***** PROVIDED MATERIAL

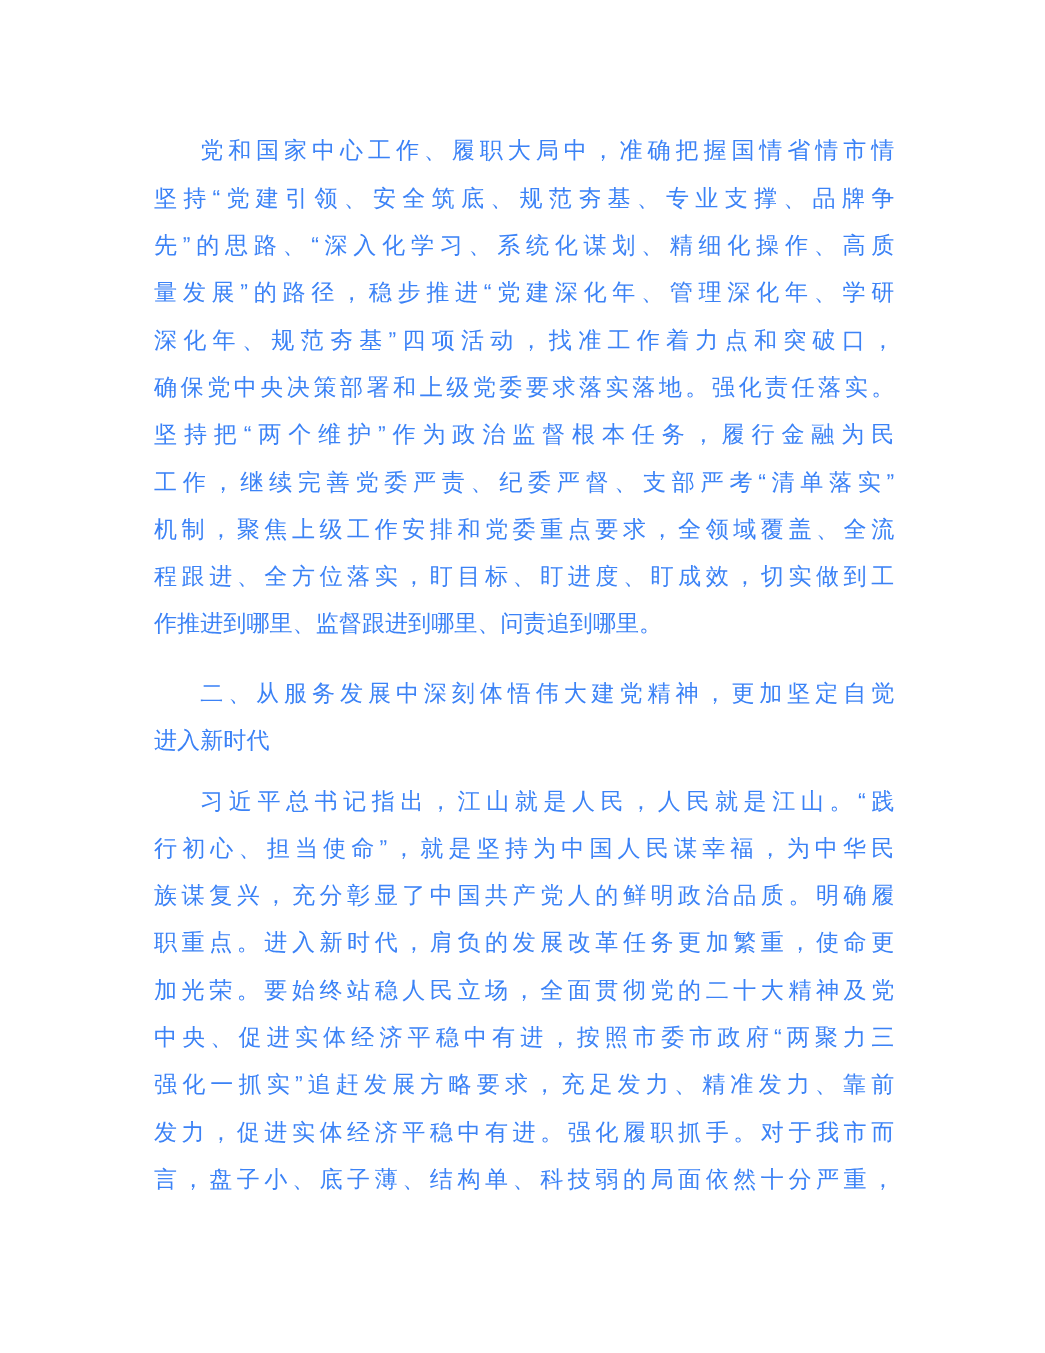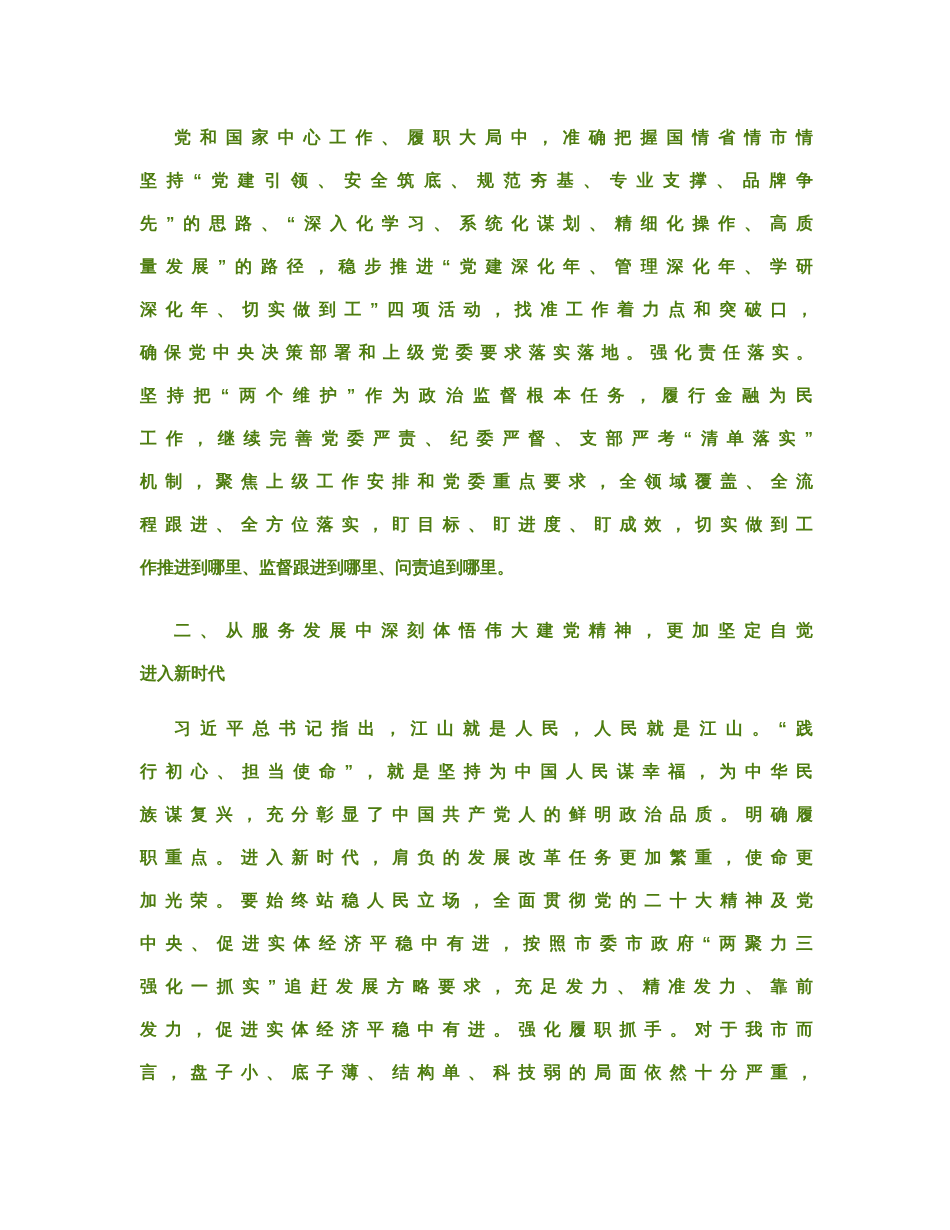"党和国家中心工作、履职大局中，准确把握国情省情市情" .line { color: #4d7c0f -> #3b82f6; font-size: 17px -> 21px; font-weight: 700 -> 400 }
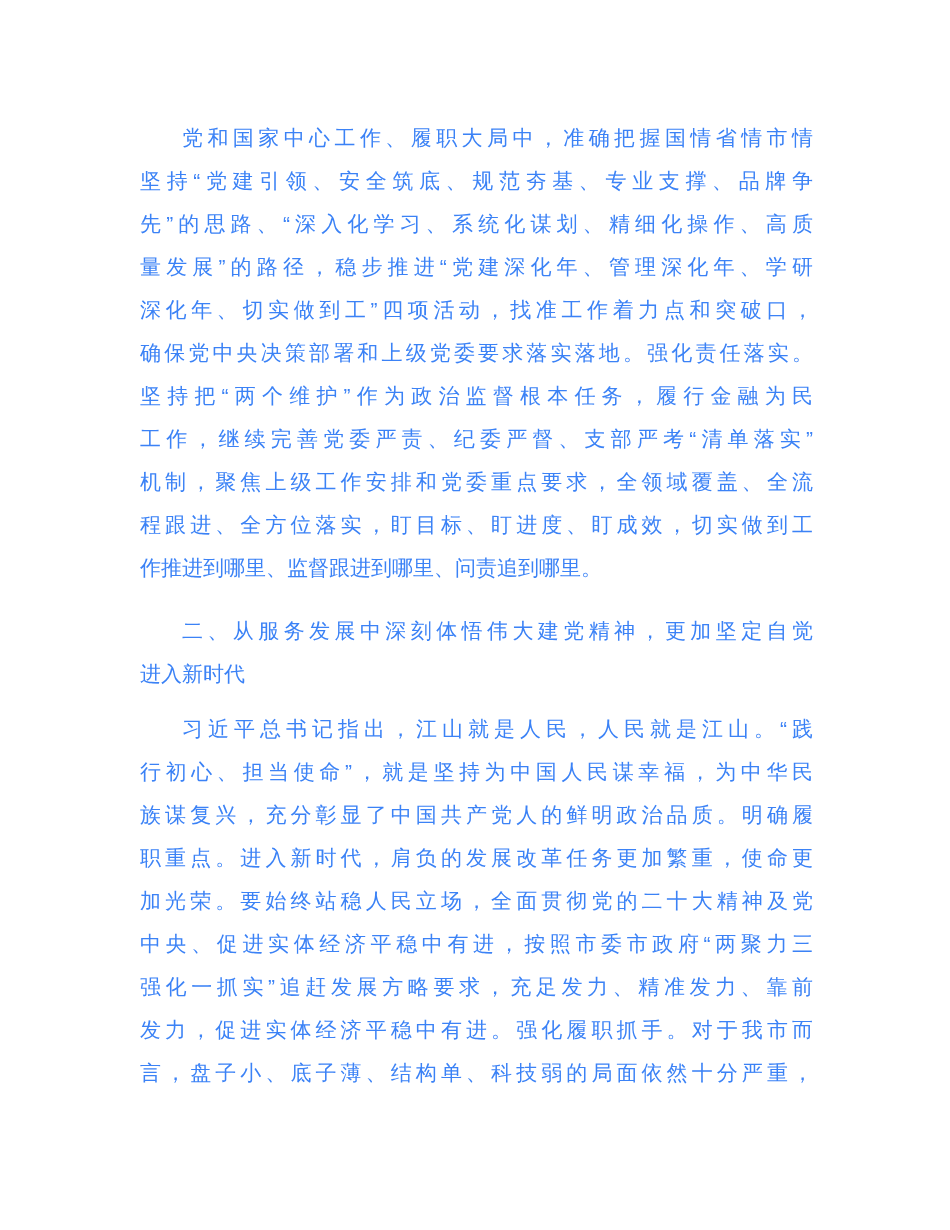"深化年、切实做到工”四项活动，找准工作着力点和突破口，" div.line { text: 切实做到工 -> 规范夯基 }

**********
***** PROVIDED MATERIAL

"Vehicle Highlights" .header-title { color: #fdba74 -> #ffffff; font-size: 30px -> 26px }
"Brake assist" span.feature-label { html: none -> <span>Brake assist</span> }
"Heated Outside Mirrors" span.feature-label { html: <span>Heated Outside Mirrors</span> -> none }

**********
***** PROVIDED MATERIAL

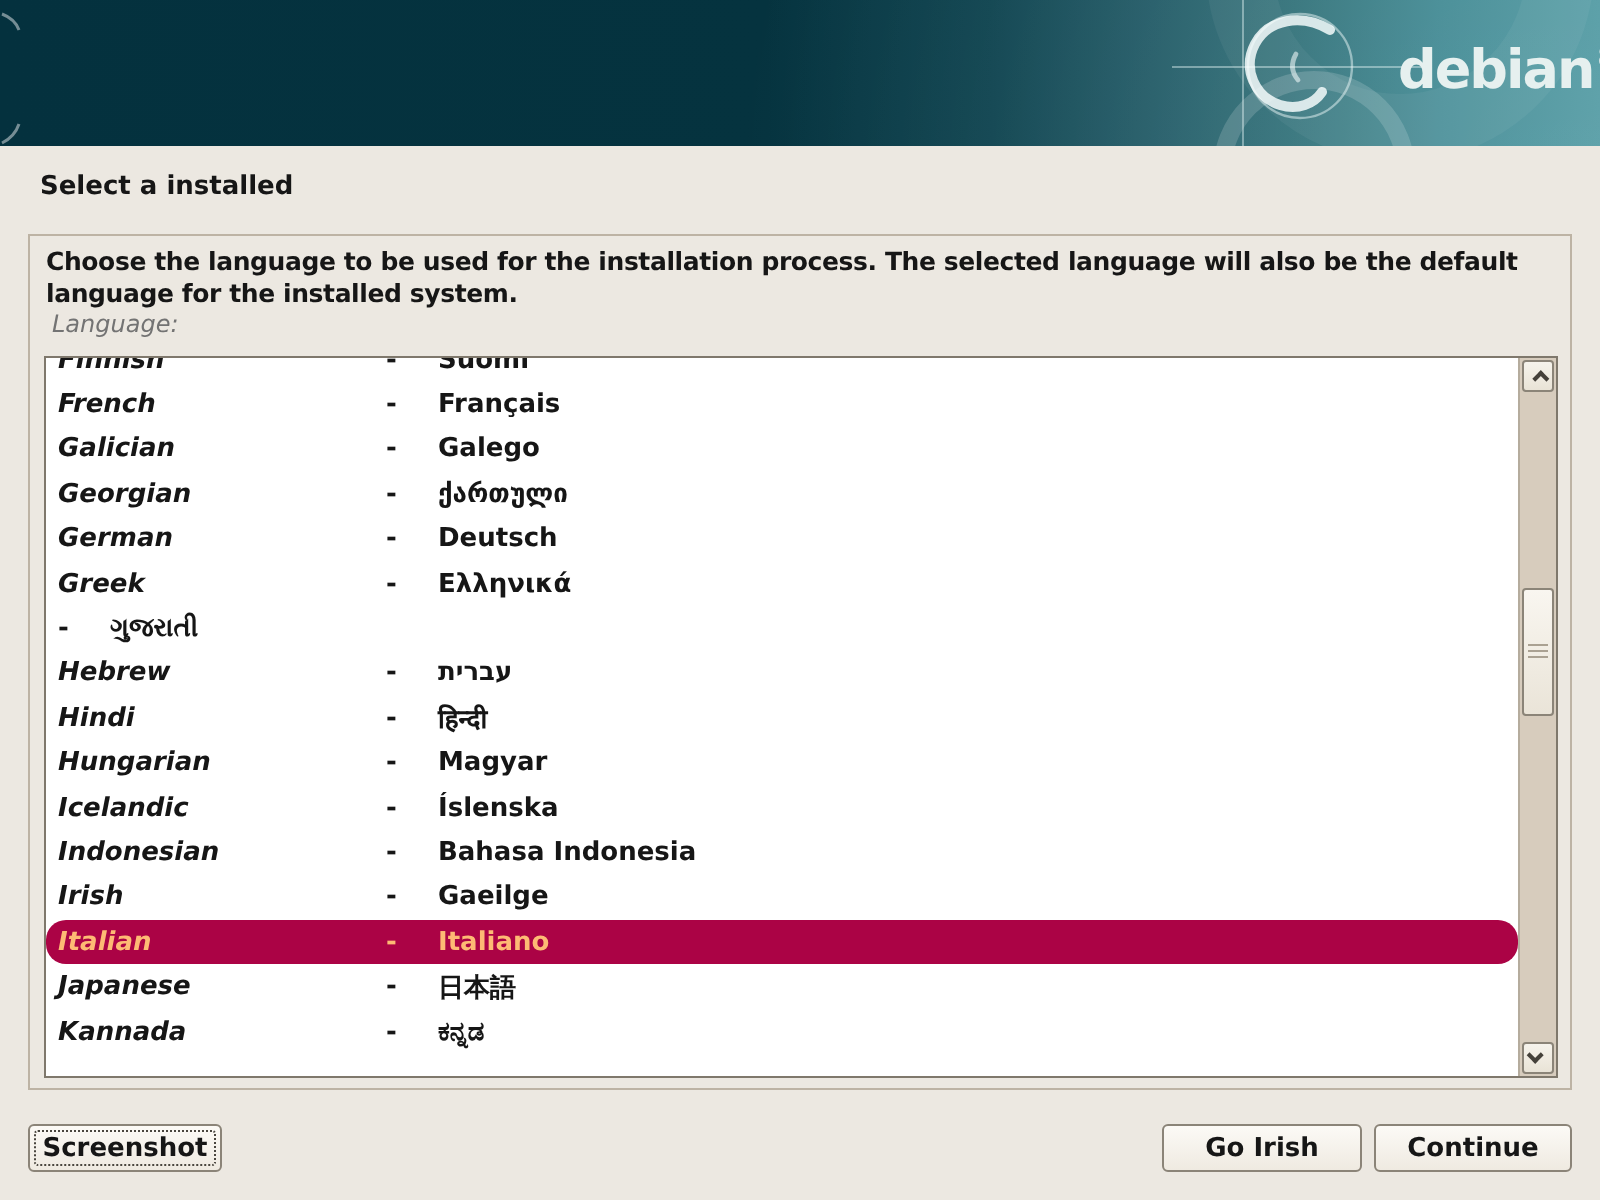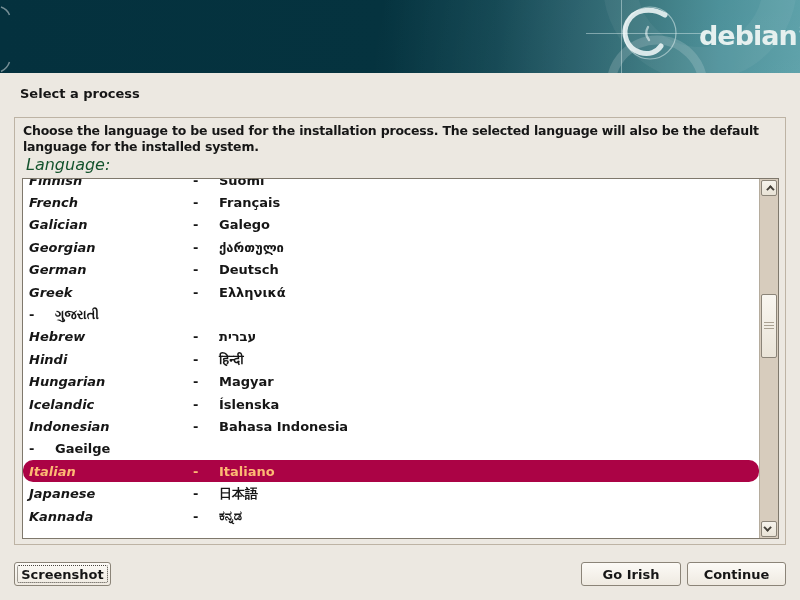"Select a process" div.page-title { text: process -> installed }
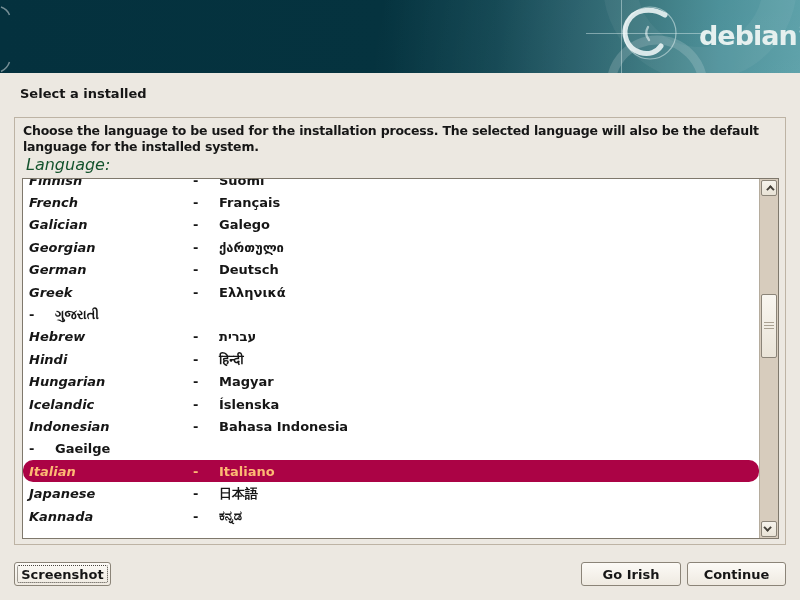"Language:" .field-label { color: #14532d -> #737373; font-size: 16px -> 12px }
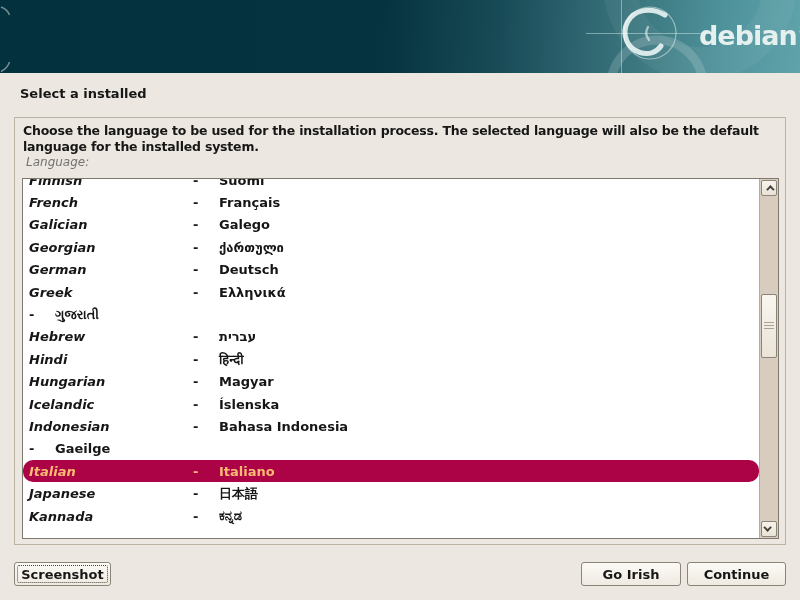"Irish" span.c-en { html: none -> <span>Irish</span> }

**********

WHAT THIS TASK INVOLVES: Set down only the lines above that fall between the line holding "none -> <span>Brake" and the line holding "html: <span>Heated Outside", inclusive, keeping each exact.

YOUR SOLUTION:
"Brake assist" span.feature-label { html: none -> <span>Brake assist</span> }
"Heated Outside Mirrors" span.feature-label { html: <span>Heated Outside Mirrors</span> -> none }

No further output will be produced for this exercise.